The compositions on Live in Oakland were recorded during Pierson’s live shows from the last several years. At the now-defunct underground venue LCM, a West Oakland church-turned-noise music haven, and the art gallery ProArts, Pierson rediscovered himself as a performer before a supportive, tight-knit audience that had been awaiting his return since his Subtle days. 

Indeed, the underground music community was an essential support system when Pierson got back to Oakland after eight months in a Houston rehabilitation hospital following the accident. When he returned, his friends, peers in the music scene and coworkers at Amoeba Music (where the other members of Subtle also worked at the time) organized benefit shows and fundraisers to get him a caregiver. They also formed an apartment-hunting squad that helped him get set up at his own place.

“I was getting a lot of support from the Amoeba family,” says Pierson. “And thankfully the music community, like the way they have rallied around other types of events like Ghost Ship, they were able to rally together and have benefits. They helped me that first year.”

Dax Pierson.
Dax Pierson. (Mike Daddona)

After getting back to Oakland, Pierson tried playing keyboard by hitting the keys with pointers, but found his physical abilities decreasing with time. Doctors offered little insight or emotional support, as heard on the track “Treading Water,” which mixes in a recording of Pierson’s doctor feebly attempting to reassure him about a situation that, realistically, looked bad from all angles. Amid woozy synths that lurch like pangs of nausea, Pierson’s doctor explains that his neck is fusing together, and even though he’ll lose mobility, “the good thing is if you have arthritis there and it fuses, you won’t have pain anymore.”

In the recording is a snippet of Pierson’s shellshocked “oh” in acknowledgement. Now he reflects, “That appointment really left me hurt and angry, and putting that piece together was a form of therapy—just a way for me to get the frustration out of what he was saying and how unbelievable it was.”

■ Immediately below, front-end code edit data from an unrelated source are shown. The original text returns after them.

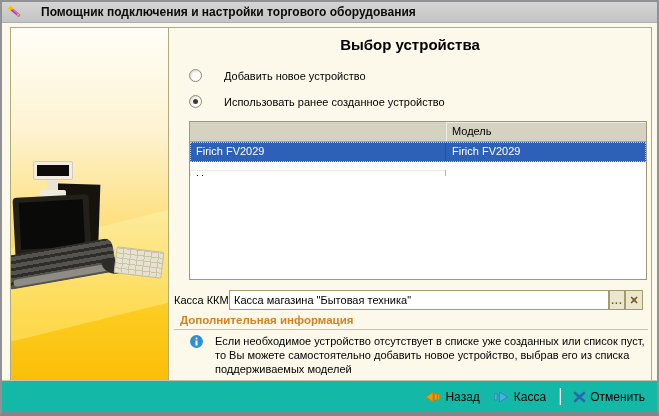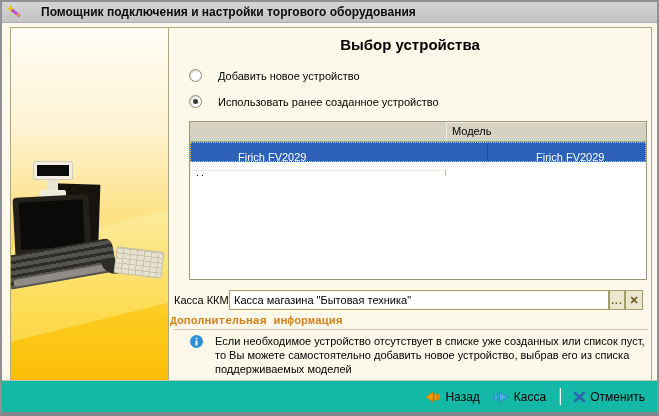--- a/index.html
+++ b/index.html
@@ -60,7 +60,7 @@
   
   .page-right { position:absolute; left:158px; top:0; right:0; bottom:0; }
   .heading { margin-top:8px; text-align:center; font-size:15px; font-weight:bold; color:#000; }
-  .radio-row { position:absolute; left:20px; display:flex; align-items:center; gap:16px;
+  .radio-row { position:absolute; left:20px; display:flex; align-items:center; gap:22px;
     font-size:11px; color:#000; }
   .radio-row.r1 { top:41px; } .radio-row.r2 { top:67px; }
   .radio { width:13px; height:13px; border-radius:50%; background:#fff;

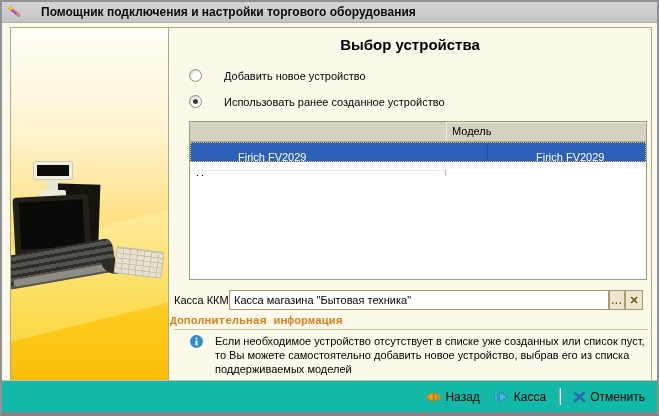--- a/index.html
+++ b/index.html
@@ -76,7 +76,7 @@
   .th.c2 { flex:1; box-shadow:inset 1px 1px 0 #EDEADF; }
   .trow { display:flex; height:20px; font-size:11px; }
   .trow.selected { background:#2D61B8; color:#fff; outline:1px dotted #E8C75A; outline-offset:-1px; }
-  .td { padding:9px 6px; white-space:nowrap; overflow:hidden;margin-left:42px; }
+  .td { padding:3px 6px; white-space:nowrap; overflow:hidden; }
   .td.c1 { width:256px; border-right:1px solid #1F4FA0; }
   .td.c2 { flex:1; }
   .kkm-label { position:absolute; left:5px; top:266px; font-size:11px; color:#000; }

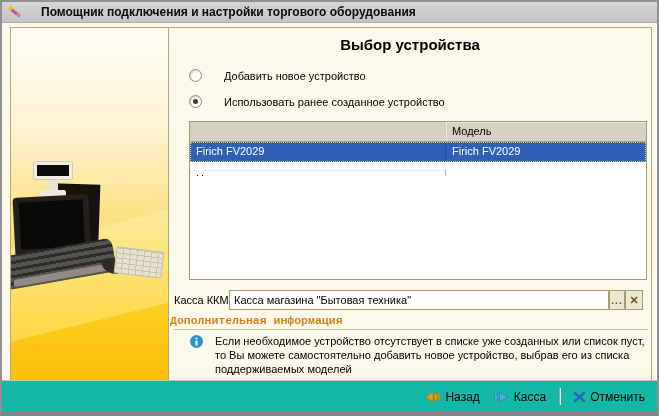--- a/index.html
+++ b/index.html
@@ -88,7 +88,7 @@
     justify-content:center; cursor:default; }
   .mini-btn.browse { left:440px; width:16px; letter-spacing:1px; }
   .mini-btn.clear { left:456px; width:18px; font-size:11px; }
-  .addinfo-header { position:absolute; left:1px; top:286px; font-size:11.5px; font-weight:bold; color:#D4821E;font-family:Liberation Mono, monospace; }
+  .addinfo-header { position:absolute; left:11px; top:286px; font-size:11.5px; font-weight:bold; color:#D4821E; }
   .addinfo-line { position:absolute; left:5px; right:3px; top:301px; height:1px; background:#C9C4A4; }
   .info-icon { position:absolute; left:21px; top:307px; width:13px; height:13px; }
   .info-text { position:absolute; left:46px; top:306px; width:434px; font-size:11px;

As his recovery went on, Pierson helped co-write songs on Subtle’s 2006 and 2008 albums by singing bass lines, verbally giving his bandmates edits on compositions and teaching them Ableton. He wasn’t able to do much else musically until five years after the accident in 2010, when the advent of the iPad changed everything for him—and many other musicians with disabilities.

“When they introduced the iPad, that’s when I knew there was a real possibility to make serious music, because I had a way to interact by touch instead of having to press keys, play chords and turn knobs,” he says. Showing me an app he uses to control Ableton on his computer, and another one that functions more like a mixing board, controlling multiple iPad apps at once, he adds, “I can do it all virtually.”

These days, Pierson shares his Oakland hills home with his longtime partner, Chuck, a visual artist. In fact, the two of them met on a social networking site, Tribe.Net (pre-Facebook, post-MySpace), and were starting up a long-distance relationship during the year before that fateful tour. While on the road, Pierson was supposed to see him in New York.

“I never made it, but we met and he came out to visit in Houston,” he says with a sweet smile. “And we’ve been together for 15 years.”

Visceral and stirring, Live in Oakland is Pierson’s way of clearing his throat and letting people know that he’s still here—and why he’s been laying low. It doesn’t paint a falsely inspirational portrait of surviving a near-death experience or living with disabilities. Instead, the album allows listeners to course through the messy, uncomfortable and sometimes ugly emotions that have been part of his recovery process.

Pierson is already working on his next album—which he says could take a more poppy form, gesturing to an entire shelf of Prince vinyl he’s been collecting since the age of 12.

“[Music] has kept my head out of the shit. And there’s a lot of shit,” says Pierson with a sarcastic laugh. “Music has been a real lifesaver.”